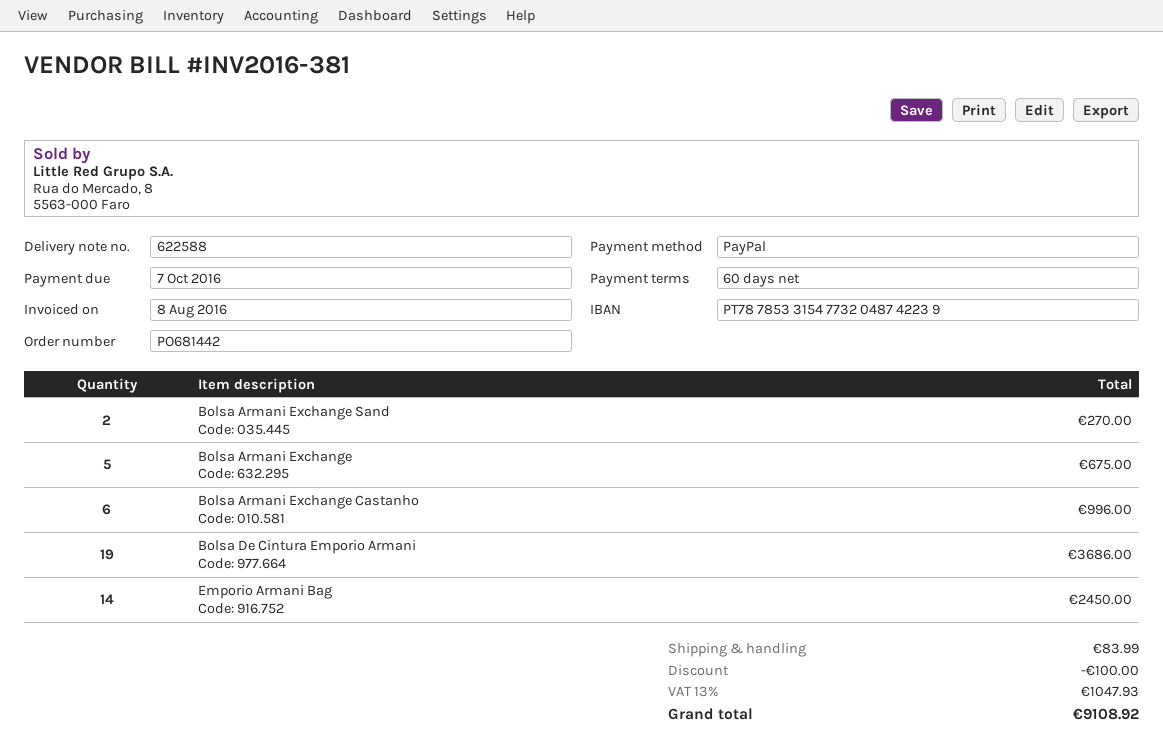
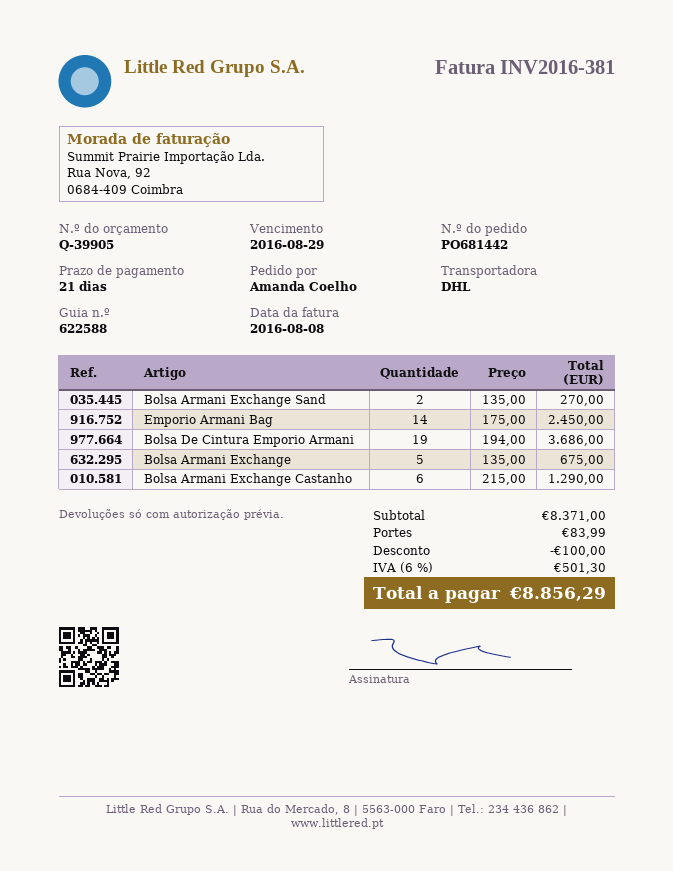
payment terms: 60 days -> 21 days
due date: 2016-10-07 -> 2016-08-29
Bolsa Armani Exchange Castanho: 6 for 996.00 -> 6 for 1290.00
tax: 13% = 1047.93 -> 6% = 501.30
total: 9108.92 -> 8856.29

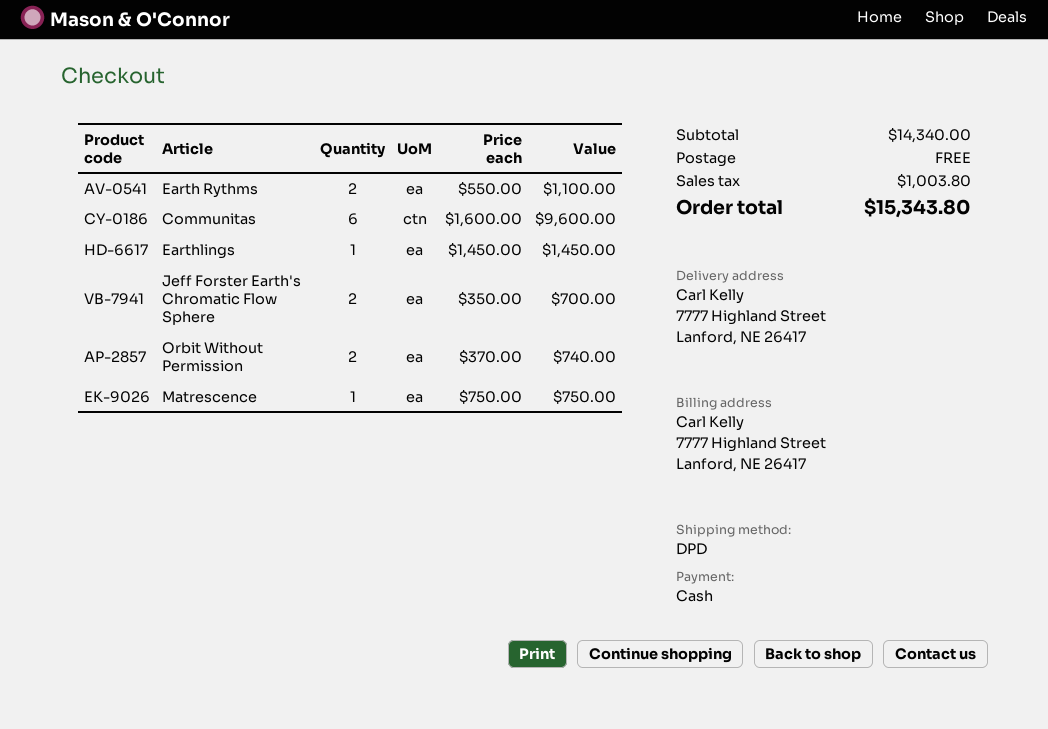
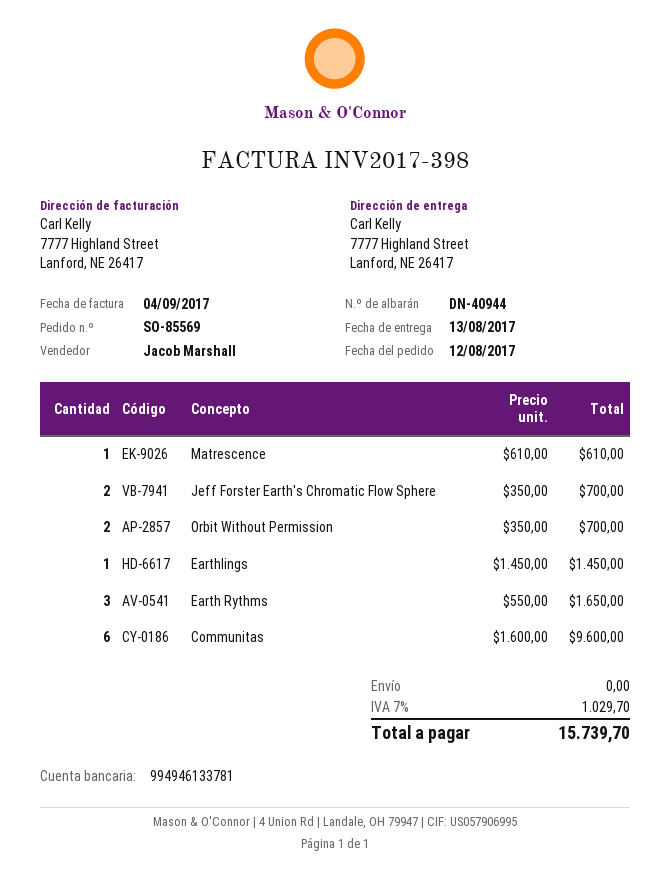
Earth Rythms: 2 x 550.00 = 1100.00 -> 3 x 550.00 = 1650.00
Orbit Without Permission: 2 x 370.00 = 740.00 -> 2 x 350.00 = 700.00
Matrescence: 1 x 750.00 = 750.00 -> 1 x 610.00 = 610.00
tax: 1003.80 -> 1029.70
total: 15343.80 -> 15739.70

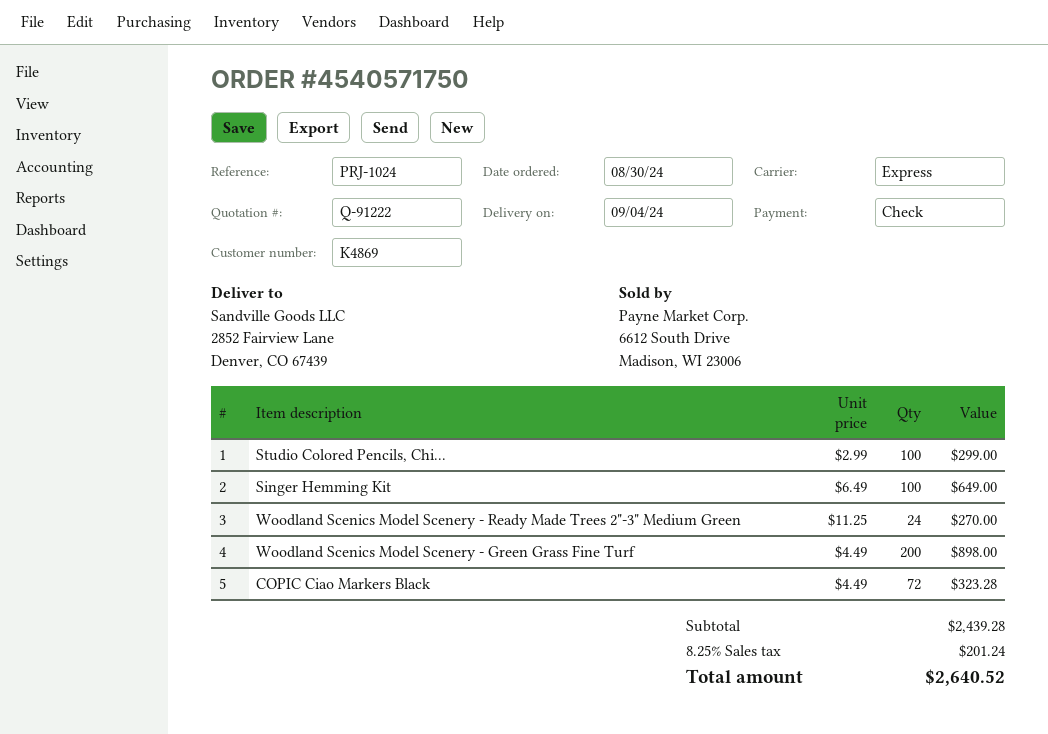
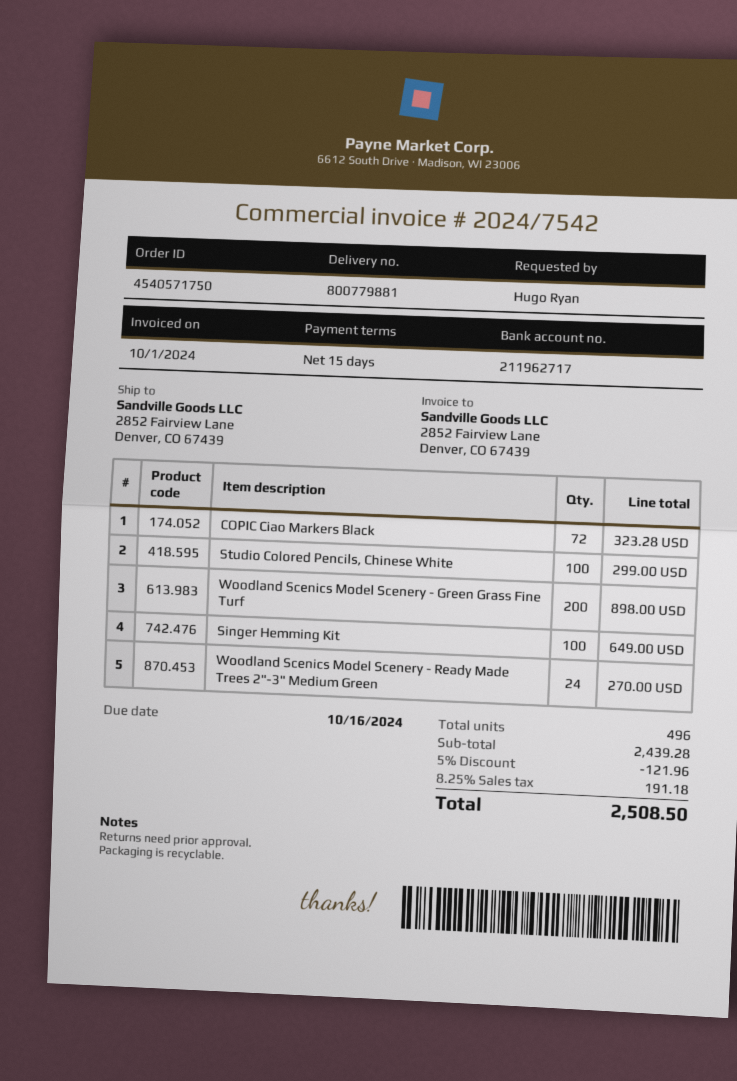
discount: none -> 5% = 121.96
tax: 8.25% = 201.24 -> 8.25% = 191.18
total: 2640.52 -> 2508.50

- - - -

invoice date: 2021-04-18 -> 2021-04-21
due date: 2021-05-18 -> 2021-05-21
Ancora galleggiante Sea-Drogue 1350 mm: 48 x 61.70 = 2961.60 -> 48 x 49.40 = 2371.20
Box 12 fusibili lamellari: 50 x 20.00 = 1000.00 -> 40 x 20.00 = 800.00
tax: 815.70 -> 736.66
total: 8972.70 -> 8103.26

- - - -

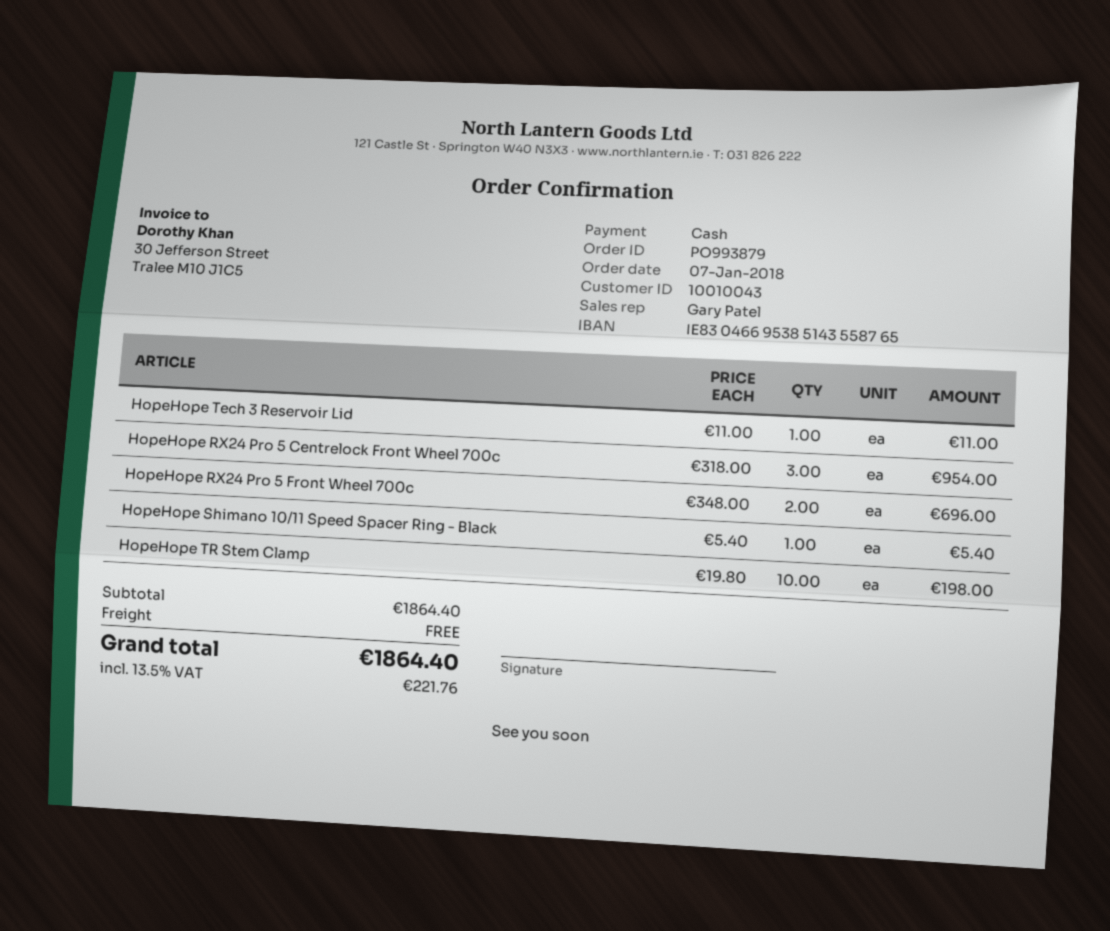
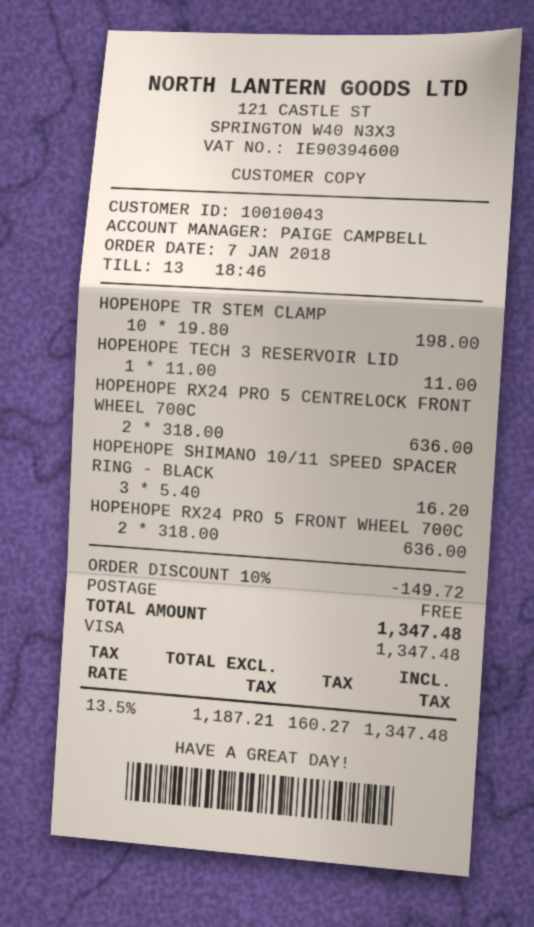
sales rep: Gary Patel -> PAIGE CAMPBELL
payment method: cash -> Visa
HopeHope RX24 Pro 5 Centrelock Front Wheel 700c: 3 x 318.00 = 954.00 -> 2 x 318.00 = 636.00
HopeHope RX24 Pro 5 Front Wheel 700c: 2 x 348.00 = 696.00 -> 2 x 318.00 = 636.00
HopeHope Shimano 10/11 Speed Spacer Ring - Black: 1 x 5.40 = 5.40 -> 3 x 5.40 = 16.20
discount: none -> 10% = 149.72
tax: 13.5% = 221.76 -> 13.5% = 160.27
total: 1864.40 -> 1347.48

- - - -

Could you repeat, exactly, only the lines above starting at the one that has "tax: 1003.80 -> 1029.70" and stopping after the one that has "total: 2640.52 -> 2508.50", without the pictures?

**Response below**
tax: 1003.80 -> 1029.70
total: 15343.80 -> 15739.70

discount: none -> 5% = 121.96
tax: 8.25% = 201.24 -> 8.25% = 191.18
total: 2640.52 -> 2508.50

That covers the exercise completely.